BEGIN Dataset records

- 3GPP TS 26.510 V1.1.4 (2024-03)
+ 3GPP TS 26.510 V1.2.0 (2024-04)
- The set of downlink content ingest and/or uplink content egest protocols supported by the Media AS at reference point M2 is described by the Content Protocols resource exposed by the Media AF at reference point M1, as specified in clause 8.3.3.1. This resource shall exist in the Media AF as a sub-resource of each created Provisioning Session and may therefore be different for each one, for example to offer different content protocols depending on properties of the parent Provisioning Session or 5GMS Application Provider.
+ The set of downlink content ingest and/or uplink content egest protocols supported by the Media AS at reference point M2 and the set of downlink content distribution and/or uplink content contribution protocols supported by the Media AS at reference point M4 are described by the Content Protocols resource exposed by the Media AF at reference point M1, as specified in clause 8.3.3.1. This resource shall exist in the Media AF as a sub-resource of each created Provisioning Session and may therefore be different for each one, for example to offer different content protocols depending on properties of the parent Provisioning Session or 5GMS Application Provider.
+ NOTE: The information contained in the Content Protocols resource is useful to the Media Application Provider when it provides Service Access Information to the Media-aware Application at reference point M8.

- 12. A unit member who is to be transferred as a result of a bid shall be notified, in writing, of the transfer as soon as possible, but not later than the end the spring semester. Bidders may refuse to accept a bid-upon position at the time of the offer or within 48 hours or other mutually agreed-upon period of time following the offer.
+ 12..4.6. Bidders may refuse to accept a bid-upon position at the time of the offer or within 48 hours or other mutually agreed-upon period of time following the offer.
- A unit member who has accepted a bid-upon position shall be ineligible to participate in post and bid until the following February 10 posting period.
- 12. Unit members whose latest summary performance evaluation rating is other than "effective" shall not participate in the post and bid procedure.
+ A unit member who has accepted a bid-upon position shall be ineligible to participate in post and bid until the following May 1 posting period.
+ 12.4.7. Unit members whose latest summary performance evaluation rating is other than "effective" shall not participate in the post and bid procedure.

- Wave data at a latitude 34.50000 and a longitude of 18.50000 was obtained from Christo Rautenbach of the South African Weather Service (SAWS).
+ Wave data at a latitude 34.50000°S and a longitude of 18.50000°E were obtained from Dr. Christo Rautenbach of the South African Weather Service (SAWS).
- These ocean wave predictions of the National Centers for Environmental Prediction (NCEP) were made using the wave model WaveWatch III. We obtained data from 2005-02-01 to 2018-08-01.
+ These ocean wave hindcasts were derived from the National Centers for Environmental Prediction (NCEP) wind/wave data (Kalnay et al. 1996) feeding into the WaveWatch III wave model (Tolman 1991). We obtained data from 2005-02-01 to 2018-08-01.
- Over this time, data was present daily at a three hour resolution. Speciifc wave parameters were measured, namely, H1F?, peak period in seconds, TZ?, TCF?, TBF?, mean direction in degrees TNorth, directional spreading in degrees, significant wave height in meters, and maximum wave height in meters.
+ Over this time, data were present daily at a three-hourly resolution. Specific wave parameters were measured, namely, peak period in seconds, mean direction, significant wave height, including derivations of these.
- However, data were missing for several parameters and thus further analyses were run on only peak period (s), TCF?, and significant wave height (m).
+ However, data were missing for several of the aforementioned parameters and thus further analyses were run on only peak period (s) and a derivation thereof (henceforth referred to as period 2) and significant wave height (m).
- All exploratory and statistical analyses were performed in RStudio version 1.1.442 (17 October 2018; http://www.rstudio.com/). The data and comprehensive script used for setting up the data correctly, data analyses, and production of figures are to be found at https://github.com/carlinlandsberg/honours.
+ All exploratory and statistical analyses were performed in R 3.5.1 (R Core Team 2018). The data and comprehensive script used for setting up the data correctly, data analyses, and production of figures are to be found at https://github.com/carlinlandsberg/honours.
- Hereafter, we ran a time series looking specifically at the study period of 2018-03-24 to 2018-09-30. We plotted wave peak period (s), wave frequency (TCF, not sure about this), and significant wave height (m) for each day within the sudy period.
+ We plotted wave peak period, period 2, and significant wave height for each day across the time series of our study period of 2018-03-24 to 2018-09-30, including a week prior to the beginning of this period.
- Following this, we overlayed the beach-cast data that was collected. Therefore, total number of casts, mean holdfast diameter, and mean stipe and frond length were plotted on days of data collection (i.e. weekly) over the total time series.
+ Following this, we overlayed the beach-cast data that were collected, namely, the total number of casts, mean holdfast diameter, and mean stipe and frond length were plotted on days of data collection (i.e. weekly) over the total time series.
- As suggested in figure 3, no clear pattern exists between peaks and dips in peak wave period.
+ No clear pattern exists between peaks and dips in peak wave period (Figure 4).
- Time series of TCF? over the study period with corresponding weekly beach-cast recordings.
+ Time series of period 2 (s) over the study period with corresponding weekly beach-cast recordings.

END Dataset records

● **Problem to solve**
The expected response is every record, reproduced word for word.

● **Task response**
- 3GPP TS 26.510 V1.1.4 (2024-03)
+ 3GPP TS 26.510 V1.2.0 (2024-04)
- The set of downlink content ingest and/or uplink content egest protocols supported by the Media AS at reference point M2 is described by the Content Protocols resource exposed by the Media AF at reference point M1, as specified in clause 8.3.3.1. This resource shall exist in the Media AF as a sub-resource of each created Provisioning Session and may therefore be different for each one, for example to offer different content protocols depending on properties of the parent Provisioning Session or 5GMS Application Provider.
+ The set of downlink content ingest and/or uplink content egest protocols supported by the Media AS at reference point M2 and the set of downlink content distribution and/or uplink content contribution protocols supported by the Media AS at reference point M4 are described by the Content Protocols resource exposed by the Media AF at reference point M1, as specified in clause 8.3.3.1. This resource shall exist in the Media AF as a sub-resource of each created Provisioning Session and may therefore be different for each one, for example to offer different content protocols depending on properties of the parent Provisioning Session or 5GMS Application Provider.
+ NOTE: The information contained in the Content Protocols resource is useful to the Media Application Provider when it provides Service Access Information to the Media-aware Application at reference point M8.

- 12. A unit member who is to be transferred as a result of a bid shall be notified, in writing, of the transfer as soon as possible, but not later than the end the spring semester. Bidders may refuse to accept a bid-upon position at the time of the offer or within 48 hours or other mutually agreed-upon period of time following the offer.
+ 12..4.6. Bidders may refuse to accept a bid-upon position at the time of the offer or within 48 hours or other mutually agreed-upon period of time following the offer.
- A unit member who has accepted a bid-upon position shall be ineligible to participate in post and bid until the following February 10 posting period.
- 12. Unit members whose latest summary performance evaluation rating is other than "effective" shall not participate in the post and bid procedure.
+ A unit member who has accepted a bid-upon position shall be ineligible to participate in post and bid until the following May 1 posting period.
+ 12.4.7. Unit members whose latest summary performance evaluation rating is other than "effective" shall not participate in the post and bid procedure.

- Wave data at a latitude 34.50000 and a longitude of 18.50000 was obtained from Christo Rautenbach of the South African Weather Service (SAWS).
+ Wave data at a latitude 34.50000°S and a longitude of 18.50000°E were obtained from Dr. Christo Rautenbach of the South African Weather Service (SAWS).
- These ocean wave predictions of the National Centers for Environmental Prediction (NCEP) were made using the wave model WaveWatch III. We obtained data from 2005-02-01 to 2018-08-01.
+ These ocean wave hindcasts were derived from the National Centers for Environmental Prediction (NCEP) wind/wave data (Kalnay et al. 1996) feeding into the WaveWatch III wave model (Tolman 1991). We obtained data from 2005-02-01 to 2018-08-01.
- Over this time, data was present daily at a three hour resolution. Speciifc wave parameters were measured, namely, H1F?, peak period in seconds, TZ?, TCF?, TBF?, mean direction in degrees TNorth, directional spreading in degrees, significant wave height in meters, and maximum wave height in meters.
+ Over this time, data were present daily at a three-hourly resolution. Specific wave parameters were measured, namely, peak period in seconds, mean direction, significant wave height, including derivations of these.
- However, data were missing for several parameters and thus further analyses were run on only peak period (s), TCF?, and significant wave height (m).
+ However, data were missing for several of the aforementioned parameters and thus further analyses were run on only peak period (s) and a derivation thereof (henceforth referred to as period 2) and significant wave height (m).
- All exploratory and statistical analyses were performed in RStudio version 1.1.442 (17 October 2018; http://www.rstudio.com/). The data and comprehensive script used for setting up the data correctly, data analyses, and production of figures are to be found at https://github.com/carlinlandsberg/honours.
+ All exploratory and statistical analyses were performed in R 3.5.1 (R Core Team 2018). The data and comprehensive script used for setting up the data correctly, data analyses, and production of figures are to be found at https://github.com/carlinlandsberg/honours.
- Hereafter, we ran a time series looking specifically at the study period of 2018-03-24 to 2018-09-30. We plotted wave peak period (s), wave frequency (TCF, not sure about this), and significant wave height (m) for each day within the sudy period.
+ We plotted wave peak period, period 2, and significant wave height for each day across the time series of our study period of 2018-03-24 to 2018-09-30, including a week prior to the beginning of this period.
- Following this, we overlayed the beach-cast data that was collected. Therefore, total number of casts, mean holdfast diameter, and mean stipe and frond length were plotted on days of data collection (i.e. weekly) over the total time series.
+ Following this, we overlayed the beach-cast data that were collected, namely, the total number of casts, mean holdfast diameter, and mean stipe and frond length were plotted on days of data collection (i.e. weekly) over the total time series.
- As suggested in figure 3, no clear pattern exists between peaks and dips in peak wave period.
+ No clear pattern exists between peaks and dips in peak wave period (Figure 4).
- Time series of TCF? over the study period with corresponding weekly beach-cast recordings.
+ Time series of period 2 (s) over the study period with corresponding weekly beach-cast recordings.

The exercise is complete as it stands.